The offer was not accepted, and the Defendant was not committed. But the story throws light on the rudimentary ideas that some Yiddishers have of the administration of justice.
And now we have finished the list of cases, but there are a few stragglers left in Court. Some of them have been in the wrong Court, or come on the wrong day; some have applications to make, or advice to ask. I always make a point now of finding out what these folk want before leaving the bench. I remember in my early days a man coming before me the first thing one morning, and saying he had sat in my Court until the end of yesterday’s proceedings.
“Why didn’t you come up at the end of the day,” I asked, “and make your application then?”
“I was coming,” he replied, “but at the end of last case you was off your chair an’ bolted through yon door like a rabbit.” I think his description was exaggerated, but I rise in a more leisurely way nowadays, though I am still glad when the day’s work is over.
I do not know that what I have written will convey any clear idea of the day of my life that I have been asked to portray. I know it is in many respects a very dull grey life, but it has its brighter moments in the possibilities of usefulness to others.

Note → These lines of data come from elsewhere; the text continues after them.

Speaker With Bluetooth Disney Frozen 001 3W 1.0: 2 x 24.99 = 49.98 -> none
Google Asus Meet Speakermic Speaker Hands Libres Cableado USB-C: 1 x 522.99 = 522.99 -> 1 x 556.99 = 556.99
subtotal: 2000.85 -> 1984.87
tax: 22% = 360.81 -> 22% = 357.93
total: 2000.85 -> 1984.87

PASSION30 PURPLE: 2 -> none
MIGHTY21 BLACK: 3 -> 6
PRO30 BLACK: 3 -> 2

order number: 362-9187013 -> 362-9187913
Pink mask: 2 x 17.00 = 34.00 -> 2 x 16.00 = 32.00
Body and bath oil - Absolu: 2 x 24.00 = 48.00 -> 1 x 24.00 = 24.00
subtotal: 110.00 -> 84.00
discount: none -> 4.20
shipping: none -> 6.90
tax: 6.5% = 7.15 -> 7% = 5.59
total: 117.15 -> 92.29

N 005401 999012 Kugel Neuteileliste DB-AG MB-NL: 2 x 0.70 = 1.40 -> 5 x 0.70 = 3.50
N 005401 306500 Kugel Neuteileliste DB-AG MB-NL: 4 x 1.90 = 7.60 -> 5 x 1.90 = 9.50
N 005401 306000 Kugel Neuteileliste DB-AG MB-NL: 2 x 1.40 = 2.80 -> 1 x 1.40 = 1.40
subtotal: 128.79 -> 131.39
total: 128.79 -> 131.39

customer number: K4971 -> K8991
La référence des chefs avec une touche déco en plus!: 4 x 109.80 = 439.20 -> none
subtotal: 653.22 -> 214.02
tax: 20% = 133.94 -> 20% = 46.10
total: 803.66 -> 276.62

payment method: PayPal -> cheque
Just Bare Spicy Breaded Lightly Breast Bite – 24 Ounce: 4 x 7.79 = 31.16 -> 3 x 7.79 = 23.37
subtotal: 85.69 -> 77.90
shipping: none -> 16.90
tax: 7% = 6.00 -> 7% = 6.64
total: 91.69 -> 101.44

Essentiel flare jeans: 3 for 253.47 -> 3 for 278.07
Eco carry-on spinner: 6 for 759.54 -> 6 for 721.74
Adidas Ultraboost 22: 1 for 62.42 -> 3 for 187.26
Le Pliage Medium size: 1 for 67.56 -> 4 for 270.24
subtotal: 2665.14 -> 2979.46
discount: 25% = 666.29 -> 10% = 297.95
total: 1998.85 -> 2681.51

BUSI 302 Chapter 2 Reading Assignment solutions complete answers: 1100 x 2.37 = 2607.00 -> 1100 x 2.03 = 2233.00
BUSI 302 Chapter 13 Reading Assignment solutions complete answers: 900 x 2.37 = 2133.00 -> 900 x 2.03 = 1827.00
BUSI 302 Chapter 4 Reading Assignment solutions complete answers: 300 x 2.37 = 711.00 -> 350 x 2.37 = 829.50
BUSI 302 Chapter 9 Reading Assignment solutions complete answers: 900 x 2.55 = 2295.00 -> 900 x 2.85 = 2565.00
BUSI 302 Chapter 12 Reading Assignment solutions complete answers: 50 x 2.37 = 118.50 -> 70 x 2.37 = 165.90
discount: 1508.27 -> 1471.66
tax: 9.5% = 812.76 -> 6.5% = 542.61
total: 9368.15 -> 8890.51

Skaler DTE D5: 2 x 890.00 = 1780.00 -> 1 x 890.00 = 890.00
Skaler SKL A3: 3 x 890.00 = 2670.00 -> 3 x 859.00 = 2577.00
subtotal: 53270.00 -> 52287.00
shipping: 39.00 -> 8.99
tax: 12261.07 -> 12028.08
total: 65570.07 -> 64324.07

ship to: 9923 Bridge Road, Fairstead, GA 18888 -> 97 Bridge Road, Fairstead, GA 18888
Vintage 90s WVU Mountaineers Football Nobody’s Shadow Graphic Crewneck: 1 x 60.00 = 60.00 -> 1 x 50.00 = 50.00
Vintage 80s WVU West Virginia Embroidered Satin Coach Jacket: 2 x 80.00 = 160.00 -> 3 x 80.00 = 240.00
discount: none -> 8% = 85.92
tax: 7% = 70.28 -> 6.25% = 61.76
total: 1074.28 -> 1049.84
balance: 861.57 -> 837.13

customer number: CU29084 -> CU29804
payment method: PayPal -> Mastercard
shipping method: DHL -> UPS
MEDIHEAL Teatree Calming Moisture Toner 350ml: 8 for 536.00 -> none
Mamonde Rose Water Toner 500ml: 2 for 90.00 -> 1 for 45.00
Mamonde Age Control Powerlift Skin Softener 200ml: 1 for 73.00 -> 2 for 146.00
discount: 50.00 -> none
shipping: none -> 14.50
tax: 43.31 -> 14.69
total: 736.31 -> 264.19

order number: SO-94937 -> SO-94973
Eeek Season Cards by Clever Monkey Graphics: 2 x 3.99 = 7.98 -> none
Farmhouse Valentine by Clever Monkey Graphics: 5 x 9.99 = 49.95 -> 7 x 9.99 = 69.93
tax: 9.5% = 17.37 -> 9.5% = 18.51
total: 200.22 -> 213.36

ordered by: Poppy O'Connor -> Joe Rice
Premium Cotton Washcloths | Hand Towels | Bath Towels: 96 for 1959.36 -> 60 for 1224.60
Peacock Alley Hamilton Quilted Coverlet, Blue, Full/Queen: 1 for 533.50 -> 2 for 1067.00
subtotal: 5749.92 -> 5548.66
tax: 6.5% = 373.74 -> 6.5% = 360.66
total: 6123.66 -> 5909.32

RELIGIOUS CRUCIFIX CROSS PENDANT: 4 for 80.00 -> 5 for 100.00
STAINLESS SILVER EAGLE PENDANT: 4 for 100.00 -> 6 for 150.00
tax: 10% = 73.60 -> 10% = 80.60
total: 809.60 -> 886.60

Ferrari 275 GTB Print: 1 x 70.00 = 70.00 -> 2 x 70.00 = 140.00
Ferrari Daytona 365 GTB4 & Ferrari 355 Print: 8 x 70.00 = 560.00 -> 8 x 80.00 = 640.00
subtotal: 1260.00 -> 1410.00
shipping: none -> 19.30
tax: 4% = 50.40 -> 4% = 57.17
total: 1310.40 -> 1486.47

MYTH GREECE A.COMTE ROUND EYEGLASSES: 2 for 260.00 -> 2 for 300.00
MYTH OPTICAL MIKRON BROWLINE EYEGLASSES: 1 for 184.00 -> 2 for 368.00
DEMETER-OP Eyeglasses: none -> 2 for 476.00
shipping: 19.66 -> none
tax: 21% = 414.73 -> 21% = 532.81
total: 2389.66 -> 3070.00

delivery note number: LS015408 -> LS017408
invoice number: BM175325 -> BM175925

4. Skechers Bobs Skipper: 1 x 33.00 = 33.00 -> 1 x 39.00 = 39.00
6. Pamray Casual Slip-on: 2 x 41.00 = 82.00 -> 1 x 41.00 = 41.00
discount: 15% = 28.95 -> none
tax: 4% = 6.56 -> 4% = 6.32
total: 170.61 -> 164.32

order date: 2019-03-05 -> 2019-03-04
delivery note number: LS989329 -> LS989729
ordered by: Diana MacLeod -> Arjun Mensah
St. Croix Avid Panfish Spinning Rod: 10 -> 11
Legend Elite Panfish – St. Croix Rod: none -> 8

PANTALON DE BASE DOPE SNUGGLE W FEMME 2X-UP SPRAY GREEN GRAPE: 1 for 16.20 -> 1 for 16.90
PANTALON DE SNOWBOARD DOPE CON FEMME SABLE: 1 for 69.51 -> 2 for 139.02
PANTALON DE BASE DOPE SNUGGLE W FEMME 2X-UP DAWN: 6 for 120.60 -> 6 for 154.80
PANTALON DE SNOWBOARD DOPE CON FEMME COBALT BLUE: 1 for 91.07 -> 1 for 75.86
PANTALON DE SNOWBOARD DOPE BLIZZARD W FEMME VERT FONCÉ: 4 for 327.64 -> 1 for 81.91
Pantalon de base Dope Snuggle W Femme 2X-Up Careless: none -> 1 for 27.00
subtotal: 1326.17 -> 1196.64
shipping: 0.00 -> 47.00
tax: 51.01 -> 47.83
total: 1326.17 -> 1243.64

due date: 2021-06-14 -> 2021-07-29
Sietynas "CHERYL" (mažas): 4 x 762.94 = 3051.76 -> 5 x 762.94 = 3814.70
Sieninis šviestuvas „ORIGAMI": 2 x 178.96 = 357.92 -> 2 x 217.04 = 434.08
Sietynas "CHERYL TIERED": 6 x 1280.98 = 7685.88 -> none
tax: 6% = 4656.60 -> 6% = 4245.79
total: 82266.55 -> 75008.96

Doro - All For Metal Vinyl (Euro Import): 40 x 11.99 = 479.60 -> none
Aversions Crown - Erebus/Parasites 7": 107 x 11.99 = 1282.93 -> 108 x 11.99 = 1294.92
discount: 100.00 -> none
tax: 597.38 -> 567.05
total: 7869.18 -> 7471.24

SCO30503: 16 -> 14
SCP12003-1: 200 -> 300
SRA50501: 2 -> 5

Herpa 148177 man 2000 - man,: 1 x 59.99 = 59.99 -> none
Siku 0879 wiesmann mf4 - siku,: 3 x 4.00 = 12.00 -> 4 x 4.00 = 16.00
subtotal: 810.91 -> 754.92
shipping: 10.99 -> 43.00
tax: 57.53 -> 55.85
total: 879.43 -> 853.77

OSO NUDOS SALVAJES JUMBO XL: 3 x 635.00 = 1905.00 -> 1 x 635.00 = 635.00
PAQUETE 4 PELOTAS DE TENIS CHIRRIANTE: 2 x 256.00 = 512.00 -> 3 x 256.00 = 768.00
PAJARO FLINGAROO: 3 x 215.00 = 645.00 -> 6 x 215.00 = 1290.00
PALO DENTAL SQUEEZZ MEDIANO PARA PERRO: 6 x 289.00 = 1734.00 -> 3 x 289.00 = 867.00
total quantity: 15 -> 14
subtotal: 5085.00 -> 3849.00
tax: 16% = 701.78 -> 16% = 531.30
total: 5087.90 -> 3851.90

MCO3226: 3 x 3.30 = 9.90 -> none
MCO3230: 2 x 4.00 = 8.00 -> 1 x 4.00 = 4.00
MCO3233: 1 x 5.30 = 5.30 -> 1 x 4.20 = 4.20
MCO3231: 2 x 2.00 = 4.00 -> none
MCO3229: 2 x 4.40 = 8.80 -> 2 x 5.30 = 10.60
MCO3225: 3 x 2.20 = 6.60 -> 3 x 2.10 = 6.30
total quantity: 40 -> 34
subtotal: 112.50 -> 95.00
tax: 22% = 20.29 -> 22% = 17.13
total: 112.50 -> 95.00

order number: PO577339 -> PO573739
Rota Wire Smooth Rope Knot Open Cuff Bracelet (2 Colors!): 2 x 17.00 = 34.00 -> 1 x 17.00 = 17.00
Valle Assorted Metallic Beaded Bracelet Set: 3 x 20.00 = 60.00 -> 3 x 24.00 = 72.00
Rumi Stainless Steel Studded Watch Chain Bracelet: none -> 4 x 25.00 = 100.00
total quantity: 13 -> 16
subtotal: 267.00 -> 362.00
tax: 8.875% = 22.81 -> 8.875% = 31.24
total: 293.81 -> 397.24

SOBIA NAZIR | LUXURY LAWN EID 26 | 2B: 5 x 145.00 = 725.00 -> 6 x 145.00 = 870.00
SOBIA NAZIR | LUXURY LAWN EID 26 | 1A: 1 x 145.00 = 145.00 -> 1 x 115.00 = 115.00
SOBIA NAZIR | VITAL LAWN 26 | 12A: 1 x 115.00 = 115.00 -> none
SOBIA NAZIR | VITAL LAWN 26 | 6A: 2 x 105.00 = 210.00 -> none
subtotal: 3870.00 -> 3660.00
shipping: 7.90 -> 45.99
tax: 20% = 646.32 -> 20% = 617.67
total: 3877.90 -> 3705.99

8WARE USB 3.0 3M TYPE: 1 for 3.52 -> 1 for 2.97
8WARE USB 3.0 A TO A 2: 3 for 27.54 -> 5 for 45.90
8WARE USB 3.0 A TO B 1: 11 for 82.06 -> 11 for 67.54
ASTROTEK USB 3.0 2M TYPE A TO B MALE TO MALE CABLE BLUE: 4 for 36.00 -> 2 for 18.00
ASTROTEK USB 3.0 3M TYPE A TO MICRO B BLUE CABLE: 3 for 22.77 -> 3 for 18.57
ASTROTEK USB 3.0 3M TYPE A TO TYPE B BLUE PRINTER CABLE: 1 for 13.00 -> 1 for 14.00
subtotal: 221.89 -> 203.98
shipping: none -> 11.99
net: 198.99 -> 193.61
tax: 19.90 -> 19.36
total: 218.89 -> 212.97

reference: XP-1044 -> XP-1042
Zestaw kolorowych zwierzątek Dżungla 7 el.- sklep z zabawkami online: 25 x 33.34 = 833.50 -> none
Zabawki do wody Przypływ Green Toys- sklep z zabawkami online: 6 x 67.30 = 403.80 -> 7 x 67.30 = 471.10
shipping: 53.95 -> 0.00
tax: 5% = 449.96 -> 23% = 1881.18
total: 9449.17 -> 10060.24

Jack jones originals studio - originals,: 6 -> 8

I am not at all sure that the black-letter jurisdiction of a big urban County Court ought not to be worked by a parish priest rather than by a lawyer. I know that it wants a patience, a sympathy, and a belief in the goodness of human nature that we find in those rare characters who give up the good things in this world for the sake of working for others. I am very conscious of my own imperfections; but I was once greatly encouraged by a criticism passed upon me which I accidentally overheard, and which I am conceited enough to repeat. I was going away from the Court, and passed two men walking slowly away. I had decided against them, and they were discussing why I had done so.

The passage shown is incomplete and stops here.